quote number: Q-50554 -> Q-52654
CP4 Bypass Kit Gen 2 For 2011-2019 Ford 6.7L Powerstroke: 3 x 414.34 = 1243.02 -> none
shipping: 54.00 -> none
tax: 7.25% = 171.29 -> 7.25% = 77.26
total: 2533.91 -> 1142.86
================
Line by line, set the records above down again exactly.

quote number: Q-50554 -> Q-52654
CP4 Bypass Kit Gen 2 For 2011-2019 Ford 6.7L Powerstroke: 3 x 414.34 = 1243.02 -> none
shipping: 54.00 -> none
tax: 7.25% = 171.29 -> 7.25% = 77.26
total: 2533.91 -> 1142.86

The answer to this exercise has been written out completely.